Das GWB soll nun nach dem Willen des BMWi um den SIEC-Test ergänzt werden. Der Marktbeherrschungstest soll dabei als wichtigstes Anwendungsbeispiel für eine erhebliche Behinderung wirksamen Wettbewerbs erhalten bleiben. Ergänzend hebt der Entwurf die Einzelmarktbeherrschungsvermutung an: Sie soll nun nicht mehr schon bei einem Drittel, sondern erst beim "europäischen Maß" von 40 Prozent greifen.
Die Einführung des SIEC-Tests dürfte, so sinnvoll sie sein mag, für den Anfang allerdings mit einiger Rechtsunsicherheit verbunden sein, da es an einer entsprechenden Entscheidungspraxis in Deutschland fehlt.

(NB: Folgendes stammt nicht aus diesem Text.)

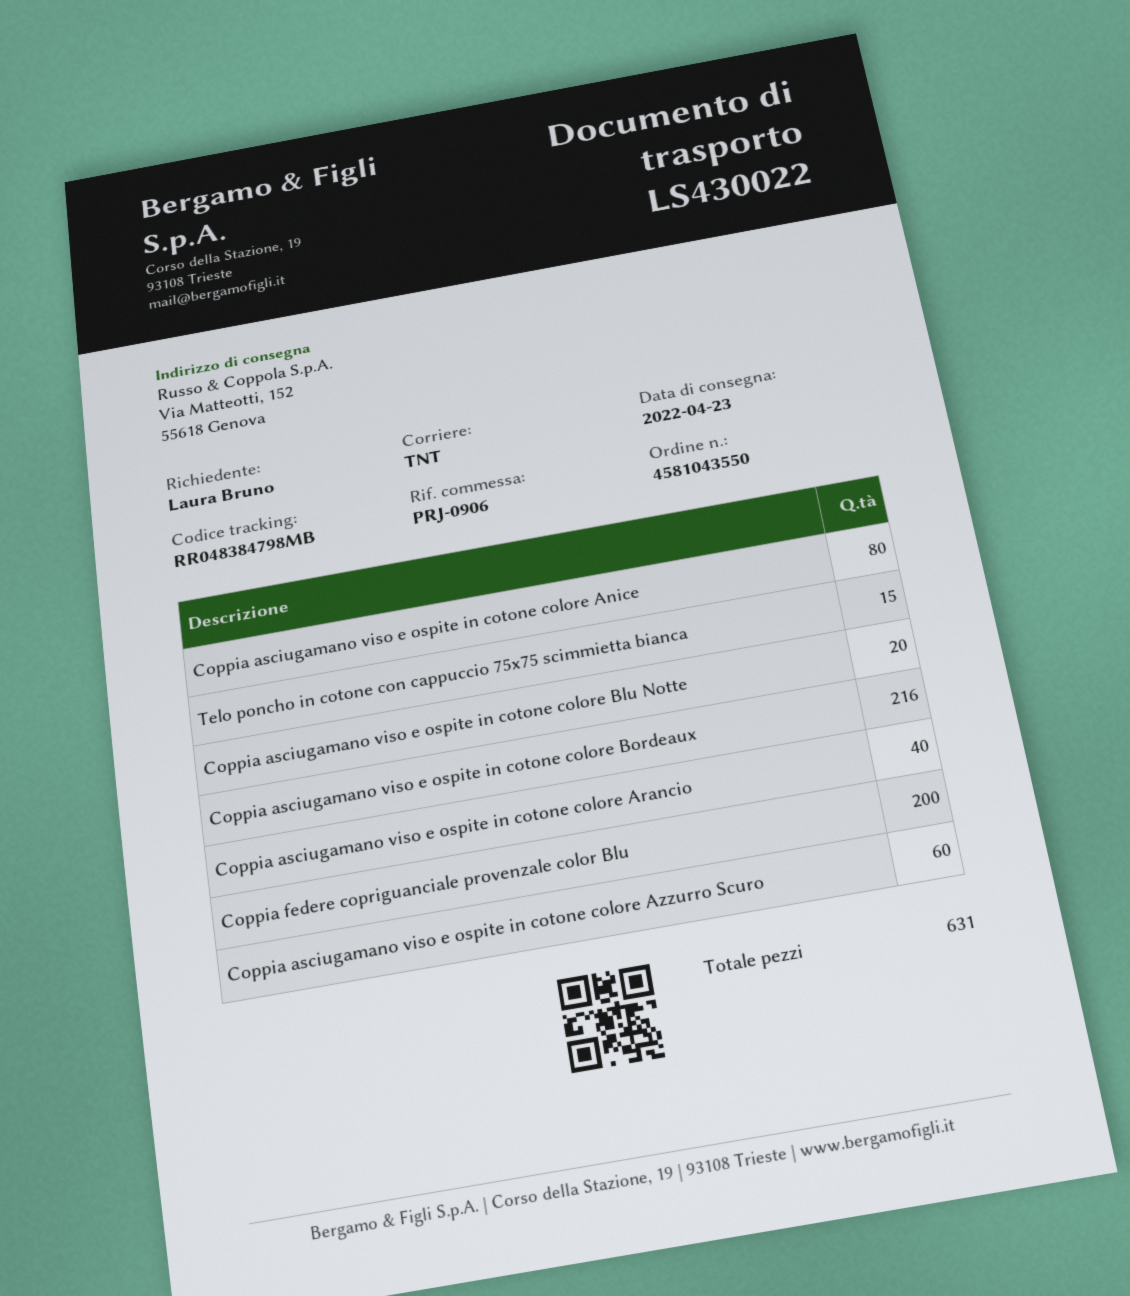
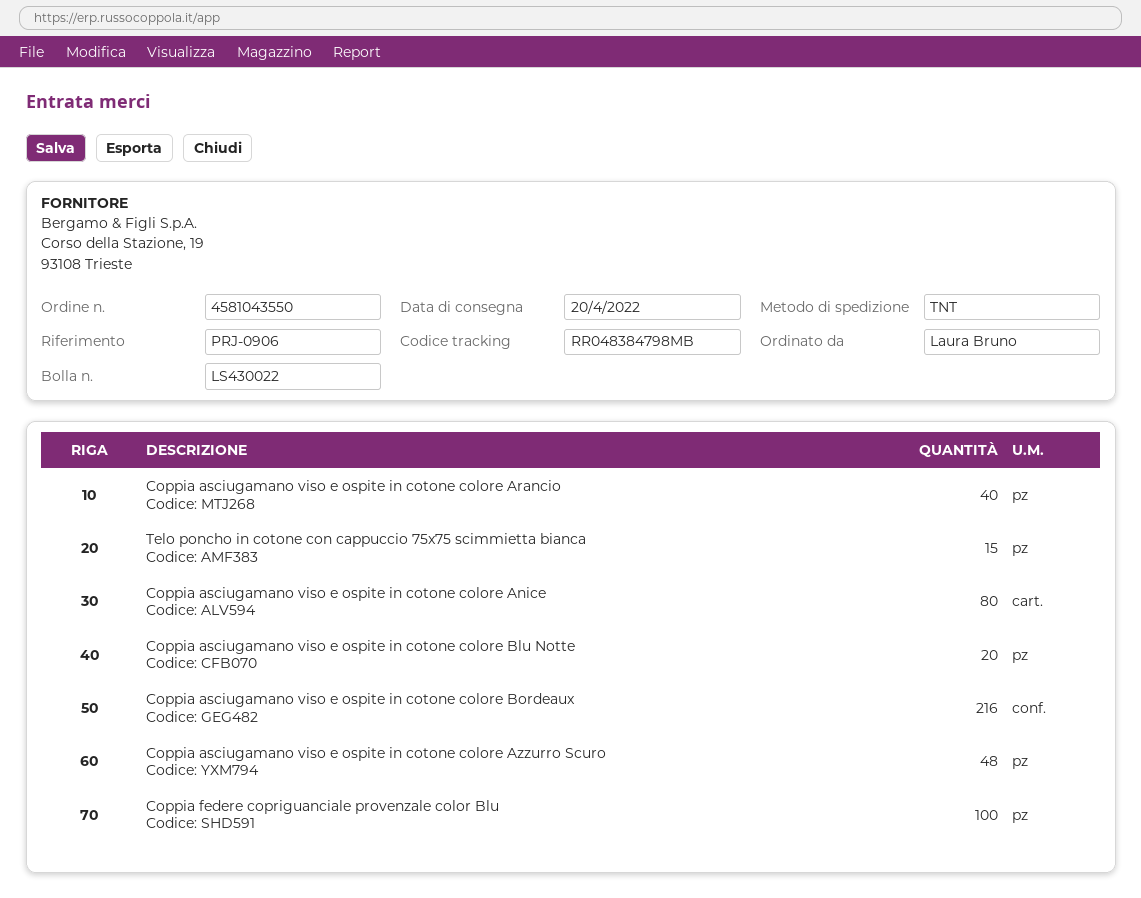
delivery date: 2022-04-23 -> 2022-04-20
Coppia federe copriguanciale provenzale color Blu: 200 -> 100
Coppia asciugamano viso e ospite in cotone colore Azzurro Scuro: 60 -> 48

Die Entscheidungsgrundsätze der Europäischen Kommission bieten zwar eine gewisse Orientierungshilfe, sind jedoch auf deutscher Ebene nicht verbindlich.
Verstoß gegen Vollzugsverbote: Schwebend unwirksam und nachträglich heilbar
Unter der geltenden GWB-Fassung ist streitig, ob Verstöße gegen das Vollzugsverbot zu einer schwebenden oder endgültigen Unwirksamkeit der zugrunde liegenden Rechtsgeschäfte führen. Diesen Streit will der Entwurf zugunsten einer schwebenden Unwirksamkeit lösen, die durch eine Verfügung des Bundeskartellamts nach erfolgter "Nachmeldung" des Zusammenschlusses geheilt werden kann.
Mit der Novelle will das BMWi außerdem öffentliche Übernahmen erleichtern. Zusammenschlüsse sollen aufgrund der mitunter sehr kurzen Fristen zukünftig unter engen Voraussetzungen schon vor der Freigabe durch das Bundeskartellamt vollziehbar sein. Auch damit gleicht der Entwurf das deutsche dem europäischen Recht an..
Schließlich will die Novelle faktisch die Schwellenwerte erhöhen, ab denen ein Zusammenschluss im Pressebereich der formellen Fusionskontrolle unterfällt. Erreicht wird das dadurch, dass der Entwurf den Multiplikationsfaktor für die Berechnung der fusionskontrollrechtlich relevanten Umsätze von 20 auf 8 senkt.
Damoklesschwert Missbrauchsaufsicht
Eine wichtige Änderung stellt im Rahmen der Missbrauchsaufsicht die Einführung von Entflechtungsmaßnahmen im Falle von kartellrechtswidrigen Verhaltensweisen dar.
Damit hat sich das Ministerium gegen von einem Kartellrechtsverstoß unabhängige Entflechtungsmaßnahmen entschieden, die Gegenstand heftiger rechtspolitischer Diskussionen waren.
Die Anknüpfung an ein kartellrechtswidriges Verhalten dürfte zwar bei den betroffenen Unternehmen für etwas mehr Rechtssicherheit sorgen. Andererseits aber ist sie eine ständige Bedrohung, da solche Entflechtungsmaßnahmen in der Regel mit schwerwiegenden Eingriffen in die Unternehmensstruktur verbunden sind.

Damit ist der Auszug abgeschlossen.